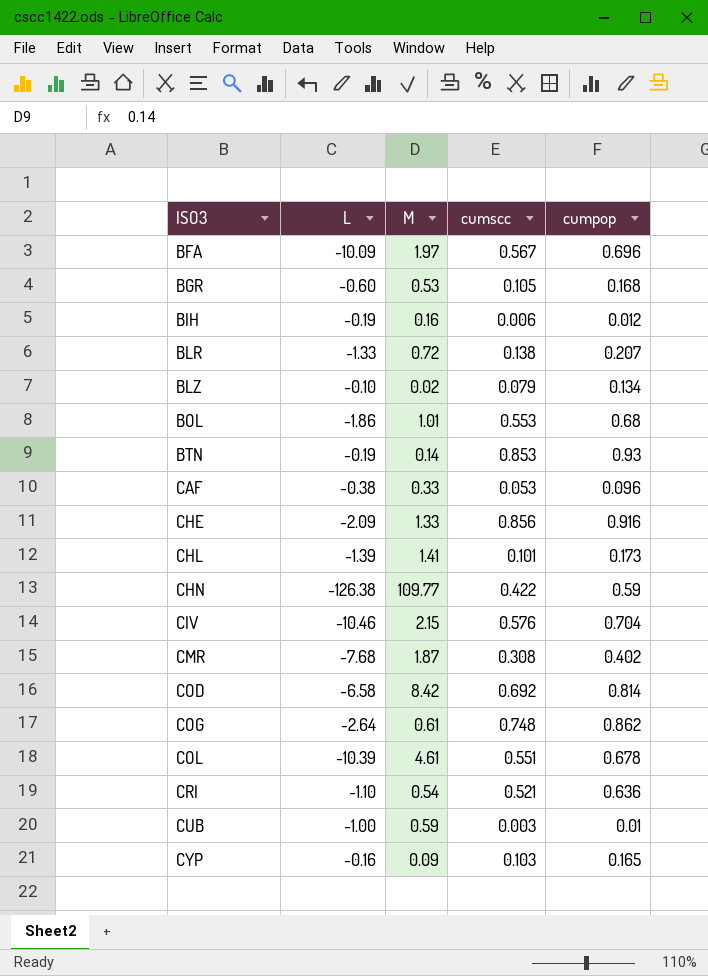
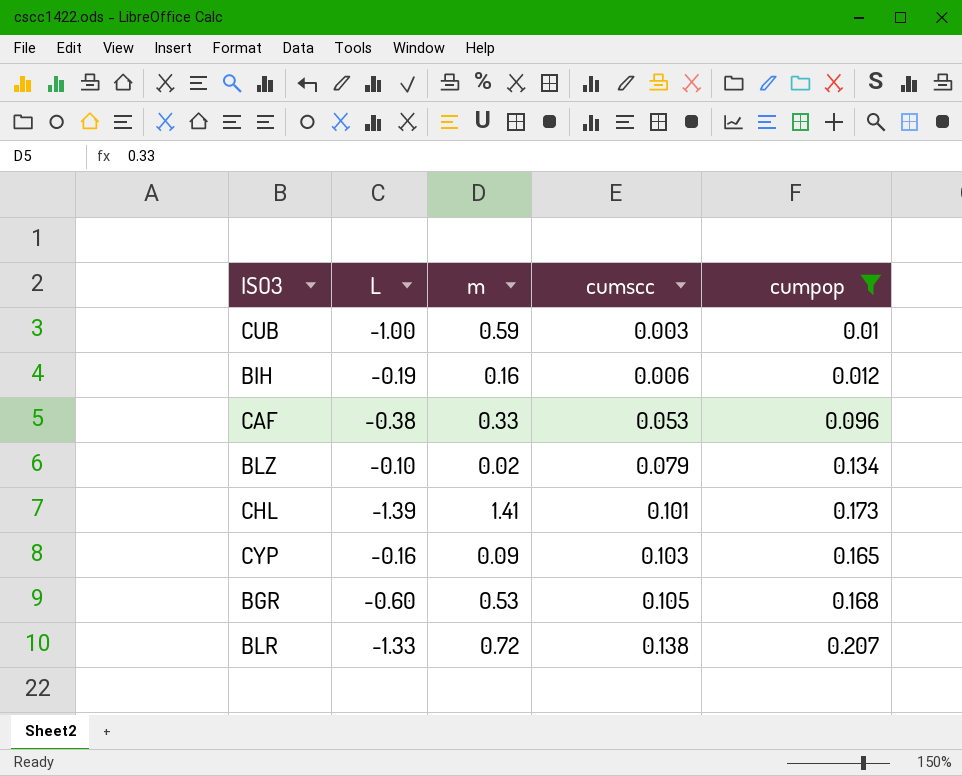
filter: none -> cumpop <= 0.207
row order: ISO3 ascending -> cumscc ascending
column name: M -> m

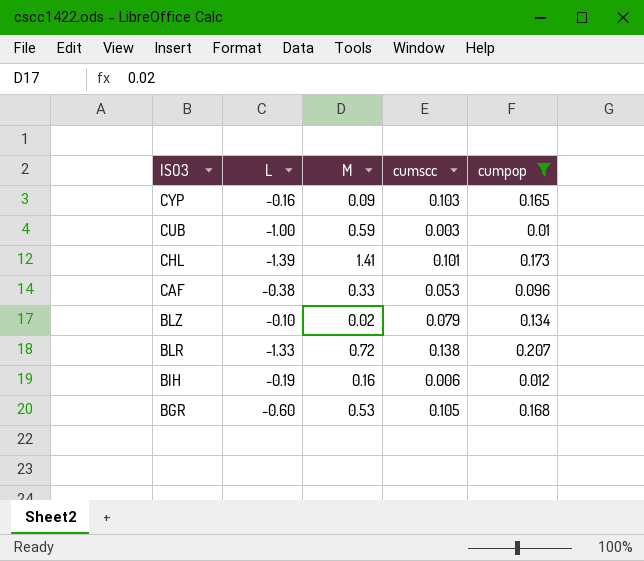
row order: cumscc ascending -> ISO3 descending
column name: m -> M

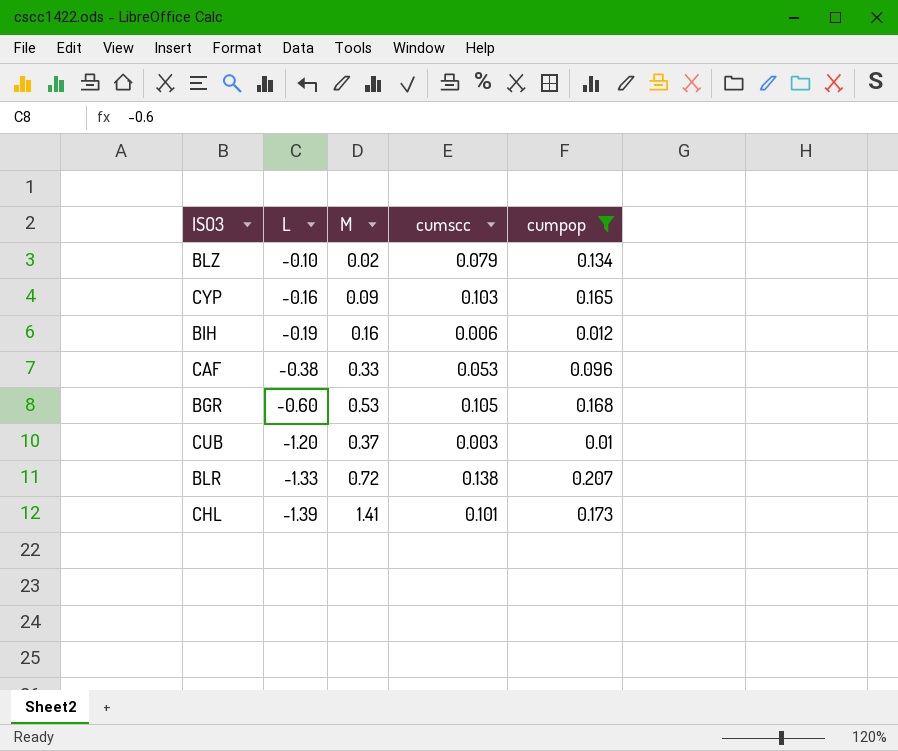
row order: ISO3 descending -> L descending
CUB | L: -1.00 -> -1.20
CUB | M: 0.59 -> 0.37

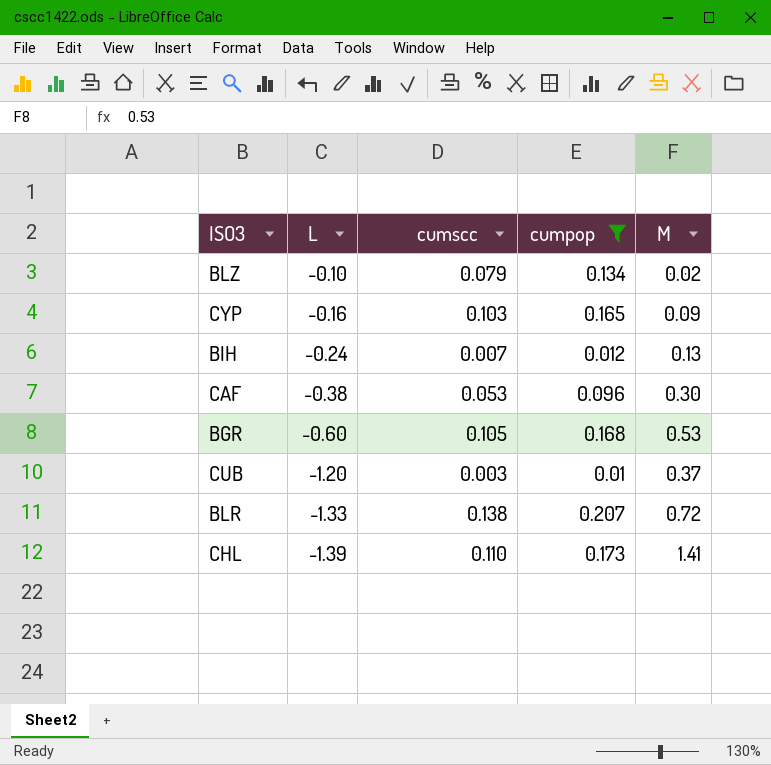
column M | position: 3 -> 5
BIH | L: -0.19 -> -0.24
BIH | cumscc: 0.006 -> 0.007
BIH | M: 0.16 -> 0.13
CAF | M: 0.33 -> 0.30
CHL | cumscc: 0.101 -> 0.110

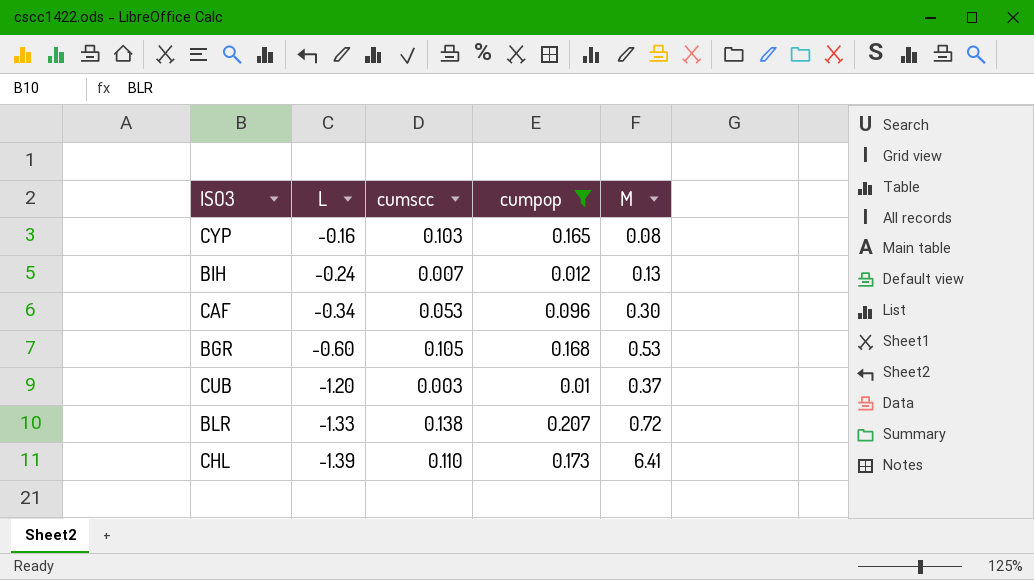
row BLZ: -0.10 | 0.079 | 0.134 | 0.02 -> none
CYP | M: 0.09 -> 0.08
CAF | L: -0.38 -> -0.34
CHL | M: 1.41 -> 6.41

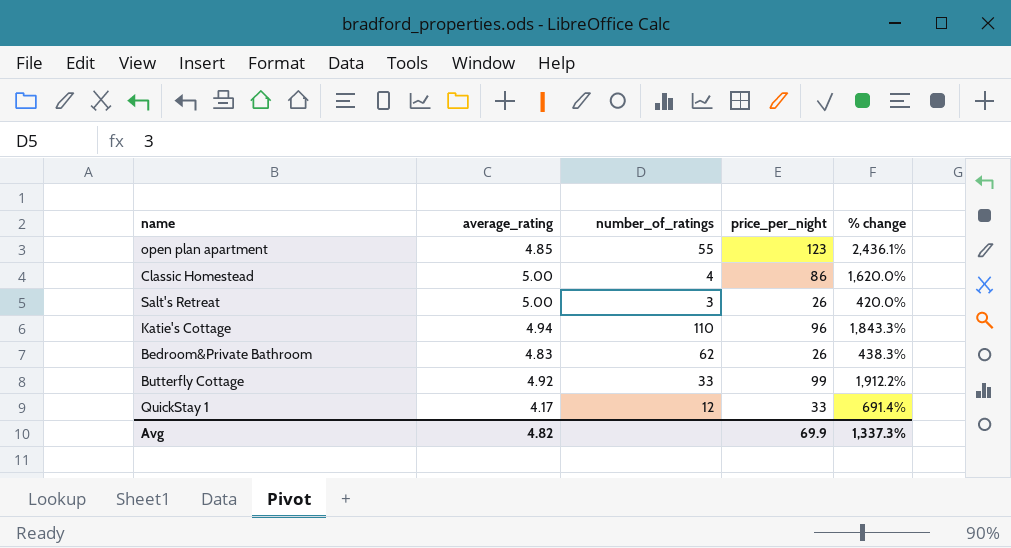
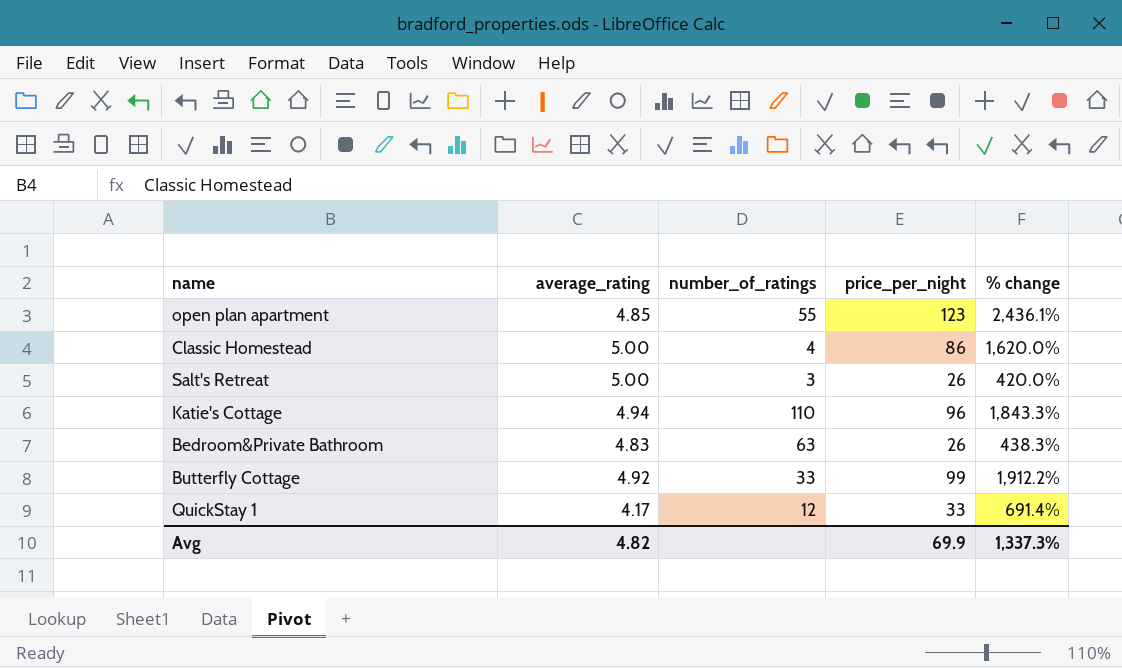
Bedroom&Private Bathroom | number_of_ratings: 62 -> 63

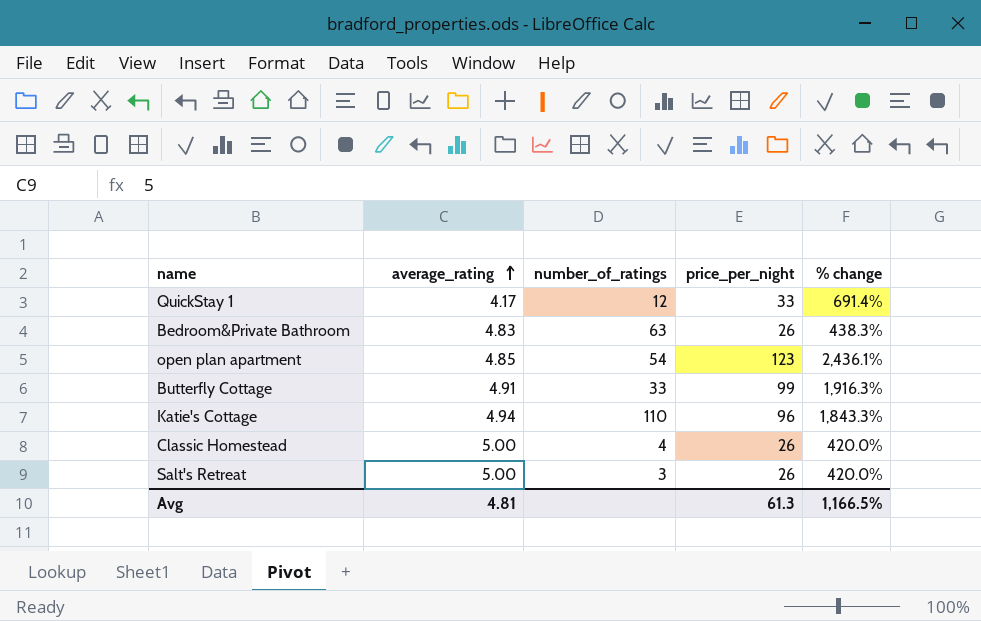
row order: none -> average_rating ascending
open plan apartment | number_of_ratings: 55 -> 54
Butterfly Cottage | average_rating: 4.92 -> 4.91
Butterfly Cottage | % change: 1,912.2% -> 1,916.3%
Classic Homestead | price_per_night: 86 -> 26
Classic Homestead | % change: 1,620.0% -> 420.0%
Avg | average_rating: 4.82 -> 4.81
Avg | price_per_night: 69.9 -> 61.3
Avg | % change: 1,337.3% -> 1,166.5%

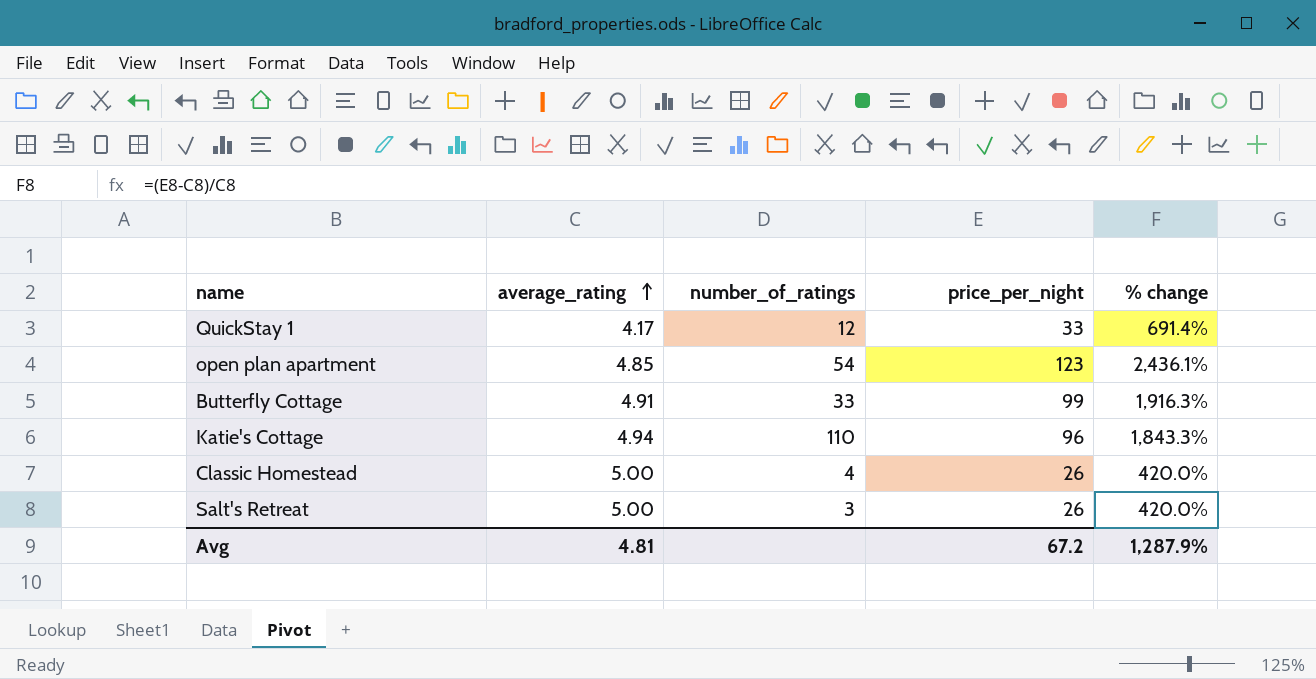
row Bedroom&Private Bathroom: 4.83 | 63 | 26 | 438.3% -> none
Avg | price_per_night: 61.3 -> 67.2
Avg | % change: 1,166.5% -> 1,287.9%

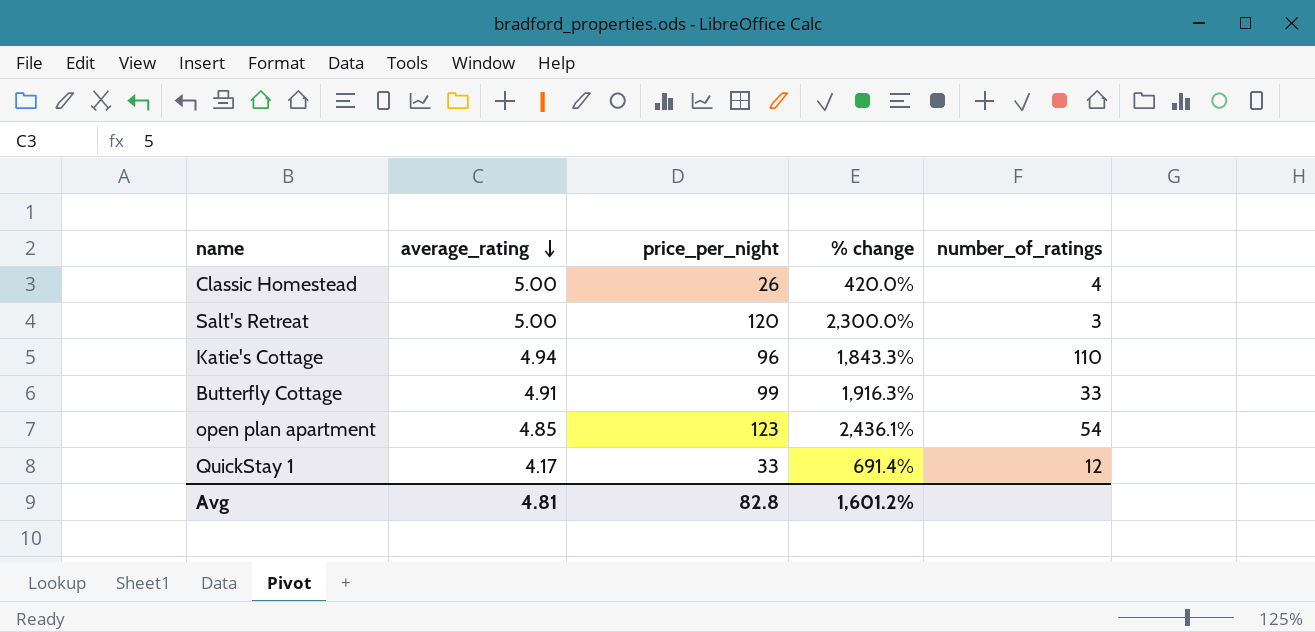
row order: average_rating ascending -> average_rating descending
column number_of_ratings | position: 3 -> 5
Salt's Retreat | price_per_night: 26 -> 120
Salt's Retreat | % change: 420.0% -> 2,300.0%
Avg | price_per_night: 67.2 -> 82.8
Avg | % change: 1,287.9% -> 1,601.2%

^^^^^^^^

Copy out, from the data above, each line where the string "Private" is present.

--- WRITTEN ANSWER ---
Bedroom&Private Bathroom | number_of_ratings: 62 -> 63
row Bedroom&Private Bathroom: 4.83 | 63 | 26 | 438.3% -> none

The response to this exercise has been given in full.